How does contact tracing work among high school athletic teams?

How does contact tracing work among high school athletic teams?

MEMPHIS, Tenn. (WMC) - Collierville High School suspended football games for two weeks after two players tested positive for COVID-19 in last Friday’s game against Briarcrest Christian School.

Briarcrest was set to take on Houston High School in a game Thursday night. A spokesperson for Briarcrest said they had been in contact with the health department and were advised that none of their players needed to quarantine after exposure to the Collierville team last week.

“We try to think what does this person do on the field, who have they interacted with and then we go from there,” said David Sweat, Deputy Director of the Shelby County Health Department.

The Shelby County Health Department said Thursday there are multiple spheres of exposure they look at when contact tracing among high school athletic teams.

“The first sphere of exposure is teammates, coaches and trainers on the same team, with an individual who has tested positive,” Sweat explained.

Officials said those on the same team as the athletes affected have the most risk and likelihood of being a close contact, which then expands outward to the opposing team based on the player’s position.

“If you’re a lineman directly across from another lineman, breathing in each others faces, you’re obviously going to have more exposure than somebody who is subbing in for a play and may be on the bench on the other side,” Sweat said.

Wednesday Collierville Schools reported two positive cases of COVID-19 among players on its football team after its first game last Friday. The district cancelled games for two weeks. A spokesperson for the district declined Thursday to say how many if any students were put into quarantine citing federal privacy laws.
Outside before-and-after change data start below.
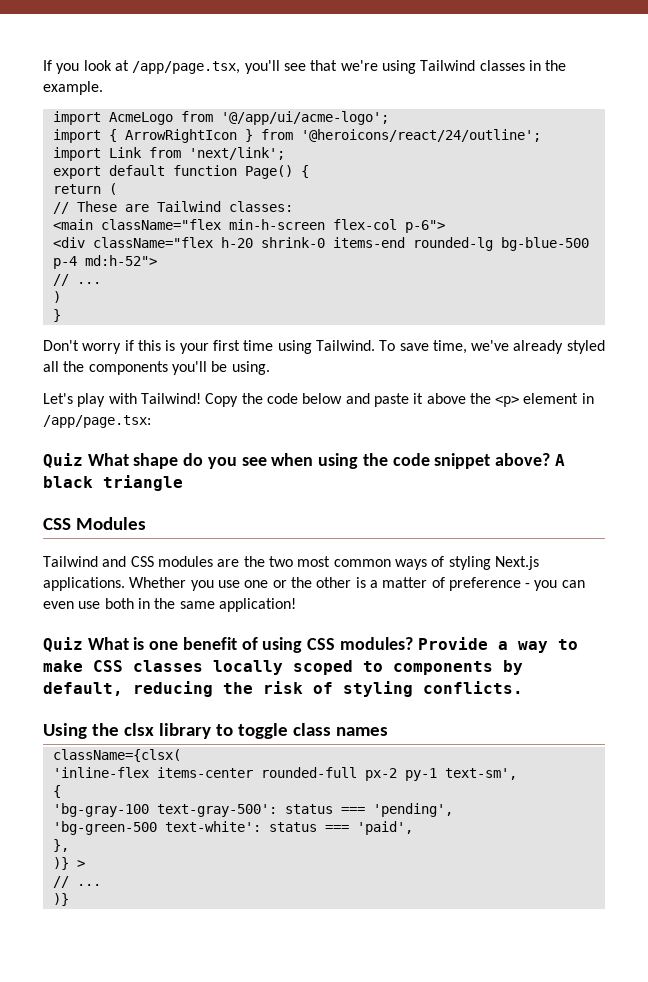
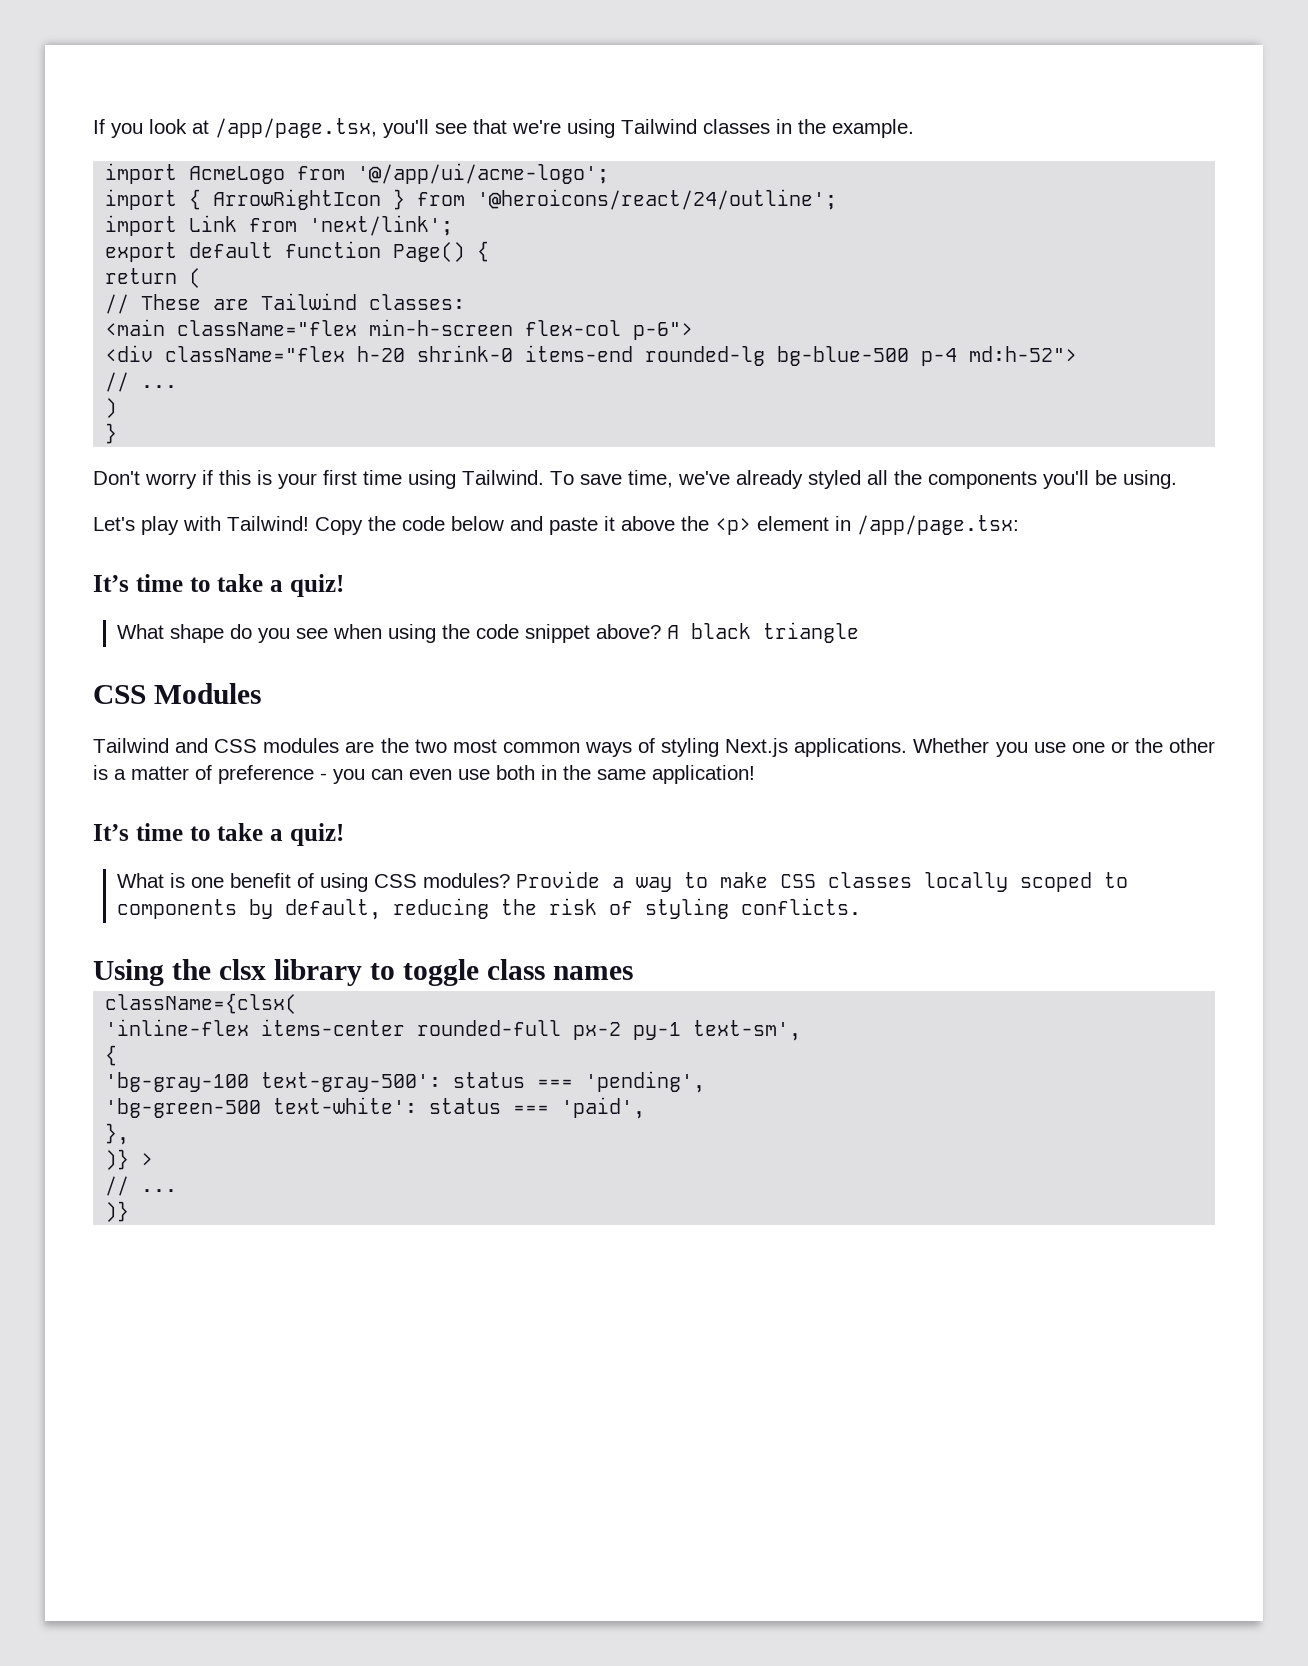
  Copy the code below and paste it above the <p> element in /app/page.tsx:
- Quiz What shape do you see when using the code snippet above?
+ It’s time to take a quiz!
+ What shape do you see when using the code snippet above?
  Whether you use one or the other is a matter of preference - you can even use both in the same application!
- Quiz What is one benefit of using CSS modules?
+ It’s time to take a quiz!
+ What is one benefit of using CSS modules?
Briarcrest officials said they were told only one of the positive Collierville players played in the game, and there was no need for contact tracing among their personnel.

The county’s health officer Dr. Bruce Randolph said Thursday the health department still maintains high school contact sports are too risky to be played. But Tennessee Governor Bill Lee has permitted them under executive order.

“Our position has always been and still is that contact sports such as football is not recommended at this time,” said Randolph.

Meantime in Tipton County, Director of Schools Dr. John Combs said he is restricting capacity for football games at Covington High School after a lack of social distancing or mask wearing there last week in Covington’s home game against Munford.

“Due to this disregard for the procedures we put into place, the next home game will see only half the number of tickets sold. In cooperation with CHS Administration and the Gridiron, it is our hope that fans will make a concerted effort to follow the protocols for socially distancing. If this continues to be an issue, game capacity will be further reduced or even closed to the public,” Combs said in a written statement provided to WMC Action News 5.